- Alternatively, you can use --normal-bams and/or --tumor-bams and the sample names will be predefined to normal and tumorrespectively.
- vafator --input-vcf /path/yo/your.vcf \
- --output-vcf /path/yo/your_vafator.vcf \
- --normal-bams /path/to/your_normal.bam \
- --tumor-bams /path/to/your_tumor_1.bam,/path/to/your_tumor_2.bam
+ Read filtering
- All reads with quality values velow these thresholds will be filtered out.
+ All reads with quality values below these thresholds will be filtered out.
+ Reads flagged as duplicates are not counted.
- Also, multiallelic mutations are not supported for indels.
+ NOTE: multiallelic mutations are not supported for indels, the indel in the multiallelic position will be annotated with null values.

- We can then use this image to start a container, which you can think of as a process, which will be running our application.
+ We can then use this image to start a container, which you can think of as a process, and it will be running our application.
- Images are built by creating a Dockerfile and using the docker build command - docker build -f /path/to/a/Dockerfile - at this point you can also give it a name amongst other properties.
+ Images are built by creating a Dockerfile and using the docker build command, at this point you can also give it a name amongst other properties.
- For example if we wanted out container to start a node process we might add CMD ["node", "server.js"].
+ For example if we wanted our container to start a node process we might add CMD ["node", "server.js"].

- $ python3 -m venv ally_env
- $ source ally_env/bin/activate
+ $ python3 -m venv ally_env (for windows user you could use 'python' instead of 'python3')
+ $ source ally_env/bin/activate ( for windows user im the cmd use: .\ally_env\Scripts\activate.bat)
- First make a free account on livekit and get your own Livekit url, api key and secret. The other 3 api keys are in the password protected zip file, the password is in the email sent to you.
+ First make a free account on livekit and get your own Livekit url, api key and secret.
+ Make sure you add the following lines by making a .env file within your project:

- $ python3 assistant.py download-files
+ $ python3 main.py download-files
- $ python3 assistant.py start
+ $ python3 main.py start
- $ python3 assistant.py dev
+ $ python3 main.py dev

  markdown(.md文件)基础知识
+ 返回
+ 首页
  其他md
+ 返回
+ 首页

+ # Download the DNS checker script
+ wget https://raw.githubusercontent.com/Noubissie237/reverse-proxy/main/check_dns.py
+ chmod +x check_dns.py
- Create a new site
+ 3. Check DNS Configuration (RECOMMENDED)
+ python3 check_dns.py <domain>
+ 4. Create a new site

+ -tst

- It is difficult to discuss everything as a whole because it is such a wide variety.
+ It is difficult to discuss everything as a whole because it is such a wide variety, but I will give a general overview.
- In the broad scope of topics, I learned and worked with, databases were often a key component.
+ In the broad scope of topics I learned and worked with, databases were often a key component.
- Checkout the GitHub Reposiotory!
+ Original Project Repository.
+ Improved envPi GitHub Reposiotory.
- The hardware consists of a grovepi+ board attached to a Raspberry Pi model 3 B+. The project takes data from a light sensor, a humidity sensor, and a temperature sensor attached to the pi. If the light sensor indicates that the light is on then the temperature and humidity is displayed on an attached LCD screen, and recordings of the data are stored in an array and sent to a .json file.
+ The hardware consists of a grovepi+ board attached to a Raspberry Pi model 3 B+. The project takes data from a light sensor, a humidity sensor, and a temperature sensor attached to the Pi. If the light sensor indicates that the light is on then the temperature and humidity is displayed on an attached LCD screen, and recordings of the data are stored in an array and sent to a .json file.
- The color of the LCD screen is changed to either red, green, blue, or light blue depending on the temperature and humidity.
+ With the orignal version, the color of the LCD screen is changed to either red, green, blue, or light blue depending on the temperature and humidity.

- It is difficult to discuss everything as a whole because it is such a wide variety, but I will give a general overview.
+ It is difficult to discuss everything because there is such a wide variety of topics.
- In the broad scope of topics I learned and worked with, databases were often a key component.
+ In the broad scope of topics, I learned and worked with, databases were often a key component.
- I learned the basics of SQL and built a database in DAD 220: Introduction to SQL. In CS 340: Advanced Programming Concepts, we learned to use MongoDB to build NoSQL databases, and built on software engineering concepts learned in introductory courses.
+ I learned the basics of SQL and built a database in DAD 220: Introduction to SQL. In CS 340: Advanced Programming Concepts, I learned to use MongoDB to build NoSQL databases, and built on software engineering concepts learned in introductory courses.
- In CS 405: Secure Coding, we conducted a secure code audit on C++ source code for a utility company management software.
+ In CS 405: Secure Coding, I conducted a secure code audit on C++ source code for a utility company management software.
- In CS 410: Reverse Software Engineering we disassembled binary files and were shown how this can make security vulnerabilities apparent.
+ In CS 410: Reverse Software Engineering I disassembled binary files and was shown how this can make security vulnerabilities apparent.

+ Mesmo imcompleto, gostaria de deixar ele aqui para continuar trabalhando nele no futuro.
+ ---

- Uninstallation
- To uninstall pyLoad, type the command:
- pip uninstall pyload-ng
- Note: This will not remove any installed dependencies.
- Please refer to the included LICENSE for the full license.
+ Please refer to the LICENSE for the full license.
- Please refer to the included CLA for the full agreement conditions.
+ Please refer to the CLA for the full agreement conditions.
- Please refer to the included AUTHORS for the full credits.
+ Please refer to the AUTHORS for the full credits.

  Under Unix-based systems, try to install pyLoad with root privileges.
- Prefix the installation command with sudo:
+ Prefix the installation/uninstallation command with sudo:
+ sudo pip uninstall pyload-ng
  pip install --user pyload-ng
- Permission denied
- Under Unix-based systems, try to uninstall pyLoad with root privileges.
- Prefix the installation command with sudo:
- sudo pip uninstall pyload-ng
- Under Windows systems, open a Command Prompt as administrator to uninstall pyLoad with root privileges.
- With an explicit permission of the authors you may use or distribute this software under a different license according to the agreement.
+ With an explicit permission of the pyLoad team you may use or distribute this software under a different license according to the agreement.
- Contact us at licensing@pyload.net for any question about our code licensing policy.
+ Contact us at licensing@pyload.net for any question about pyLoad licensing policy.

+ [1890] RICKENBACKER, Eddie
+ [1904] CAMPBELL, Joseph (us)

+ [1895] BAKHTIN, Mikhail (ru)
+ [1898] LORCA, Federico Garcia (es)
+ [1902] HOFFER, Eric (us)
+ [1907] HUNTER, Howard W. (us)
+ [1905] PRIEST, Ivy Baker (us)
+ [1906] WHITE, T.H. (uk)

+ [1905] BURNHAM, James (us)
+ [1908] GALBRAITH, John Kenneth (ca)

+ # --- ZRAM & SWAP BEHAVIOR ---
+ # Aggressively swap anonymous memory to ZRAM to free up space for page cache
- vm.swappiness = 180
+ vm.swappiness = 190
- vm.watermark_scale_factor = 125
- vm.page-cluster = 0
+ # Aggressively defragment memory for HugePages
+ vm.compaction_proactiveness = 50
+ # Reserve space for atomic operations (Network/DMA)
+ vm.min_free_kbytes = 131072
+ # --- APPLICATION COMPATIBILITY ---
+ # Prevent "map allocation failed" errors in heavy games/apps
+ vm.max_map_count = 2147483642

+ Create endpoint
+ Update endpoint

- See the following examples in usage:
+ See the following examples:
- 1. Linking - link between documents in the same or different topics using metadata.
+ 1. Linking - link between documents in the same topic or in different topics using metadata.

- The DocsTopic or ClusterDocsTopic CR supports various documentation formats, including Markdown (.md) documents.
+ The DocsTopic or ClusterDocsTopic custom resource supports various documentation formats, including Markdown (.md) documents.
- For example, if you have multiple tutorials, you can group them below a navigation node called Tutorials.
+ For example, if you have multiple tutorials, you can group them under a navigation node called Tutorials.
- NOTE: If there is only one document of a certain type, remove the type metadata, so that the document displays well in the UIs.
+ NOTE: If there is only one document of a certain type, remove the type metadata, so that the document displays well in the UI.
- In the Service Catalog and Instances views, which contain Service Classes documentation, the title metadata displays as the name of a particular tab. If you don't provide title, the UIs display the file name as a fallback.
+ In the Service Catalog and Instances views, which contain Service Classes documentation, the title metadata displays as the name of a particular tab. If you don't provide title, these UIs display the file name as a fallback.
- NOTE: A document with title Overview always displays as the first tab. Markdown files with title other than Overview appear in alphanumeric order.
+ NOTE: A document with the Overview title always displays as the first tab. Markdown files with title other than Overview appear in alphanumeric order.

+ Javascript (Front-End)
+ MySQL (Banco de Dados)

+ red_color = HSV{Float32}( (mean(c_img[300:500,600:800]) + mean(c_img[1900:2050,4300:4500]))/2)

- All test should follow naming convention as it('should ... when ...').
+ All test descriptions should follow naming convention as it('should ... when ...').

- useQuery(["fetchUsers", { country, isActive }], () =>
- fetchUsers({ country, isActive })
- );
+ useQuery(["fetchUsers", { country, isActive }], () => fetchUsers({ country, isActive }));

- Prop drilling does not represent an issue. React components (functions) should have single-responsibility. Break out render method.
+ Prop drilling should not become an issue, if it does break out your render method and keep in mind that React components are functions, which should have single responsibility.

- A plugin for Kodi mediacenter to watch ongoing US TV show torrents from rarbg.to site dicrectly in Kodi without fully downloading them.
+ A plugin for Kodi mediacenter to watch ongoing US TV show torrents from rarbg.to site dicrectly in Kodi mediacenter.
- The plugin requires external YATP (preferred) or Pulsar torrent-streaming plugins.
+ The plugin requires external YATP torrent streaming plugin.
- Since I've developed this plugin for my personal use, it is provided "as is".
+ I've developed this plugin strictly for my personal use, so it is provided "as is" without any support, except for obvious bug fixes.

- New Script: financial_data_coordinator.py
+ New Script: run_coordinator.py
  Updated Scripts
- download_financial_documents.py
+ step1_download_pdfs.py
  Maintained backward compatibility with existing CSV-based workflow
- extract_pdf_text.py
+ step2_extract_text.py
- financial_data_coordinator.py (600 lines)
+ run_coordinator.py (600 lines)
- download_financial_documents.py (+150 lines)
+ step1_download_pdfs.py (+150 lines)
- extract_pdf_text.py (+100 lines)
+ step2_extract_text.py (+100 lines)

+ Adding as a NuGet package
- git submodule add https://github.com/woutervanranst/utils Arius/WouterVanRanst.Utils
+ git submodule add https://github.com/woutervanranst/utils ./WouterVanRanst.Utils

GOAL OF THE EXERCISE
Out of the data above, set down the lines from the one with "All test descriptions" to the one with "- Prop drilling", both included, exactly as written and with no additions.

THE COMPLETED TASK
+ All test descriptions should follow naming convention as it('should ... when ...').

- useQuery(["fetchUsers", { country, isActive }], () =>
- fetchUsers({ country, isActive })
- );
+ useQuery(["fetchUsers", { country, isActive }], () => fetchUsers({ country, isActive }));

- Prop drilling does not represent an issue. React components (functions) should have single-responsibility. Break out render method.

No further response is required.